[Information provided Boundary: Start]

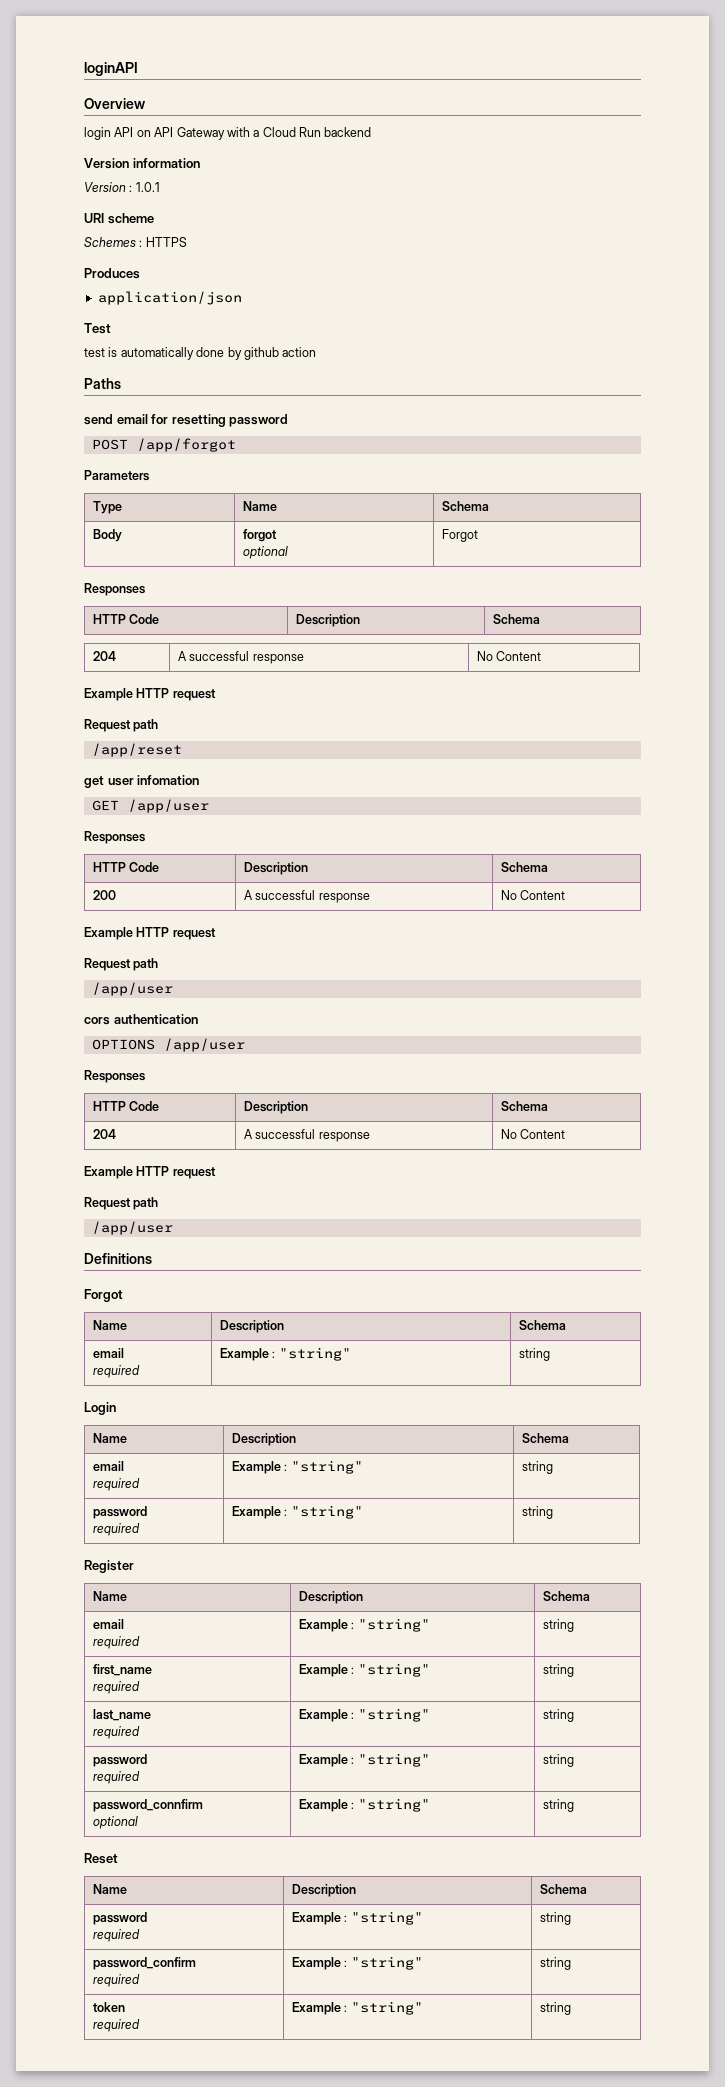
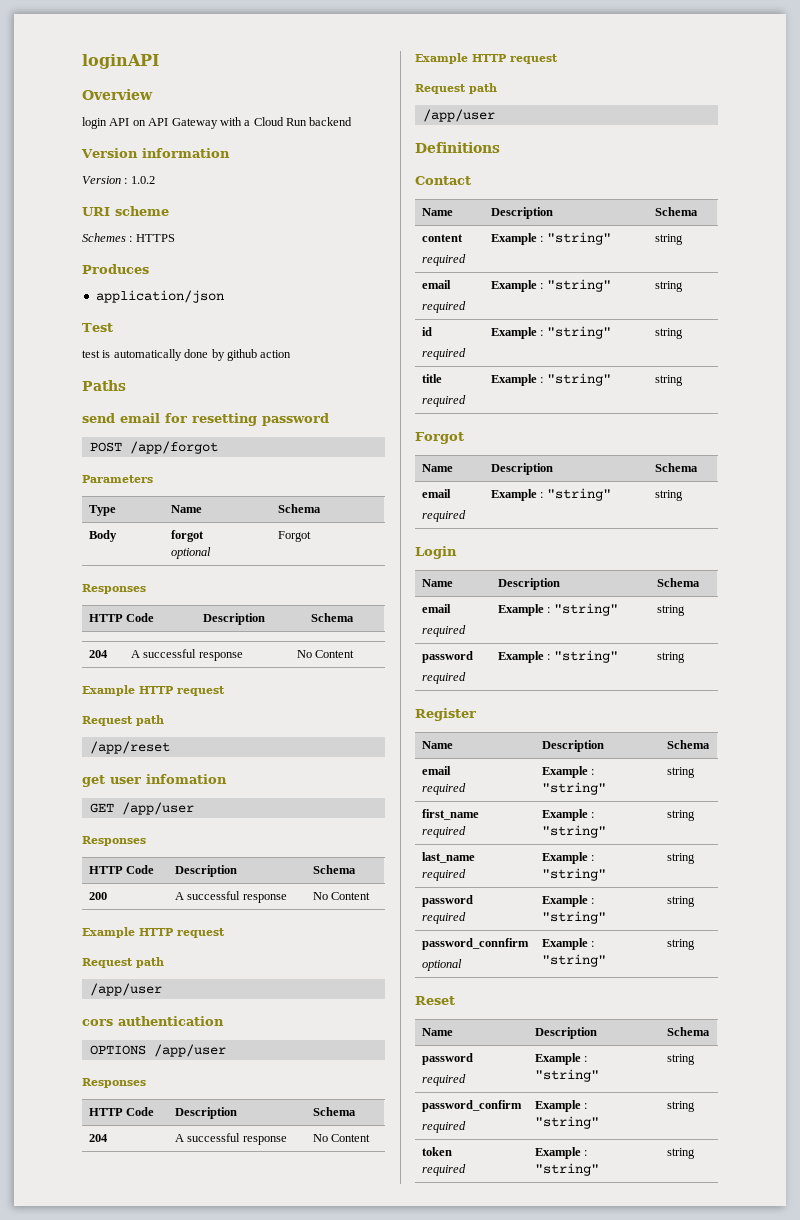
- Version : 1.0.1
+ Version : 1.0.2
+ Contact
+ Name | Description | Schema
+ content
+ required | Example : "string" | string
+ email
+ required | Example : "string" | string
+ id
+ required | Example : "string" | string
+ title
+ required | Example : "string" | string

[Information provided Boundary: End]

Write out all the entries again, word for word, and print no images.

- Version : 1.0.1
+ Version : 1.0.2
+ Contact
+ Name | Description | Schema
+ content
+ required | Example : "string" | string
+ email
+ required | Example : "string" | string
+ id
+ required | Example : "string" | string
+ title
+ required | Example : "string" | string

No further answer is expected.